A hydrogen atom whose electron is lost “dies.” The ordinary hydrogen (in contrast to isotopes of hydrogen like deuterium) has one electron and one proton – no nucleus. The orphaned proton most probably becomes part of another molecule like water when one atom of molecular oxygen takes one electron and one proton. This occurs during metabolism of glucose.
DNA is destroyed when several hydrogen electrons had been grabbed, consequently several of its hydrogen bonds were broken.
4. Destruction of DNA results in mutation.
If all these statements of fact are true, my hypothesis would turn into a theory. It is easy for a chemist to test items 1 to 4 in a laboratory. (I have a Hub “A Theory of How The Salk Killed-virus Vaccine Kills Polio Virus It Marked with Antigen.”)
Natural controls
Superoxide is converted to hydrogen peroxide by superoxide dismutase. Hydrogen peroxide is dismantled to safe water by glutathione peroxidase. These occur in the cell.
Free radicals can be prevented from inflicting damage by simply satisfying their hunger for electrons. Enzyme antioxidants do this. Examples of enzyme antioxidants are superoxide dismutase, glutathione peroxidase, glutathione reductase, catalase and glutathione synthetase (that makes glutathione from nutrition). Enzyme antioxidants (built-in to the cell) are recyclable because they are not destroyed in the reactions that they accelerate. Supplement antioxidants like vitamins A, C, E, and B-complex do this. Supplement antioxidants are a sacrifice; they die once they had donated their electrons. Vitamin C can recycle some vitamin E; NADH can recycle some vitamin C. That is why supplement antioxidants must be supplied continuously.
Colored natural food like carrot absorb the heat thus neutralizes singlet oxygen.

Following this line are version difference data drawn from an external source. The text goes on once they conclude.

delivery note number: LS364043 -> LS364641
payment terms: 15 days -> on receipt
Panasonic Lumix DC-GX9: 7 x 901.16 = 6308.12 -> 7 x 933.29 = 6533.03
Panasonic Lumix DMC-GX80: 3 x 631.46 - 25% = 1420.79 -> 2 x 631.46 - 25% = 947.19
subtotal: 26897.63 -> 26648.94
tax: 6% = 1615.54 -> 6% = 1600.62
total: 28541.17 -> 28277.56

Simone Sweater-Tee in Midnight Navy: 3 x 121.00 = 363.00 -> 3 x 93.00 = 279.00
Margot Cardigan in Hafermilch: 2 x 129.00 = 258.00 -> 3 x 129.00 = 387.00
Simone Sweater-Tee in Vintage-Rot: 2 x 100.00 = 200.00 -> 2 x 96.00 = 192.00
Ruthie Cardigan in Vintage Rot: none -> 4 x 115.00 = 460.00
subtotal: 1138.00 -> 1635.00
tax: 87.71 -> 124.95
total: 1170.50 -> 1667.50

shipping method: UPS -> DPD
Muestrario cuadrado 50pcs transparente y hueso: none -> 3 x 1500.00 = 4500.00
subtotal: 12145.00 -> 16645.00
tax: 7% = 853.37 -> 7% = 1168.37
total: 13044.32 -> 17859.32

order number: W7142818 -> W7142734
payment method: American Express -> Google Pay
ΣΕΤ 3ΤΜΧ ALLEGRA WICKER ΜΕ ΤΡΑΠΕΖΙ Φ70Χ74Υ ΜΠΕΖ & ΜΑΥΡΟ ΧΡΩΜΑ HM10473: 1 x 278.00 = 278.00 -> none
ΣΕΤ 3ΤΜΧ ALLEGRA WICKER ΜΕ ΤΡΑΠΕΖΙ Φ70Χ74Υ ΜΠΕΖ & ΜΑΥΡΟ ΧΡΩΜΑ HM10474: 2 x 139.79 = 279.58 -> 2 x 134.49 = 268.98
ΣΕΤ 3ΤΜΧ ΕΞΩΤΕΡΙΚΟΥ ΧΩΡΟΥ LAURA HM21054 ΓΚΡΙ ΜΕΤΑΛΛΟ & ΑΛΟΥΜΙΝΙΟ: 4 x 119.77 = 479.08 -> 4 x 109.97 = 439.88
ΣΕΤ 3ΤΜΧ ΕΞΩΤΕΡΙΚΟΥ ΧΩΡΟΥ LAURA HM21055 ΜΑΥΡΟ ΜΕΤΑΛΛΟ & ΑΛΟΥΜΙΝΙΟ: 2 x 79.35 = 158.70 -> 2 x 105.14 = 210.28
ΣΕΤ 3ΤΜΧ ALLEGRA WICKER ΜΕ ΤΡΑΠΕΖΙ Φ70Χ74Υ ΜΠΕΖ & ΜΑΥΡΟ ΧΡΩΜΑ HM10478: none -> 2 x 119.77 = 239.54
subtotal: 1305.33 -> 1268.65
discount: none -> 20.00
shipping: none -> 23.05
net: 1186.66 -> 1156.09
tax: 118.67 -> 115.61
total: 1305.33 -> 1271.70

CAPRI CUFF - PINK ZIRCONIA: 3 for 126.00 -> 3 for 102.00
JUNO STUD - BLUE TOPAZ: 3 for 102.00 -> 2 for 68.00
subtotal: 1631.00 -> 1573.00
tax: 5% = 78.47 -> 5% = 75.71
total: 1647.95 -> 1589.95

In a test tube experiment using drops of human blood mixed with extracts from the pulp of ripe duhat fruit (colored dark brown or black) done in the University of the Philippines at Los Baños, some chromosomes of blood sustained gaps, breaks, condensations, and loose sister chromatids. (A chromosome is composed of two chromatids.) The duhat (Syzyggium cumini L.) extract caused these aberrations in the chromosome. It means that if the chromosomes were chromosomes of tumor or cancer cells, these tumor or cancer cells would stop growing. The reason is that a cell with chromosomal aberrations cannot assemble proteins to grow. Fruits, vegetables, and other natural food containing antioxidants provide protection against retinoblastoma.
Colored glasses worn during sunny days protect against retinoblastoma.
Unfortunately, conventional medicine does not mention about free radicals because it ignores them as causes of disease.
Fortunately, stem cell therapy, the emerging treatment and cure for several diseases recognizes that free radicals are causes of disease (Bellomo, M. Stem Cell Divide. 2006). The stem cell for use in growing an earlobe, for example, must be free from free radical damage, otherwise it is pre-aged. The stem cell used in cloning Dolly, the cloned sheep, could have been pre-aged that is why Dolly did not live long.
So, you must get pieces of advice for natural control of retinoblastoma from doctors familiar with holistic medicine or naturopathy.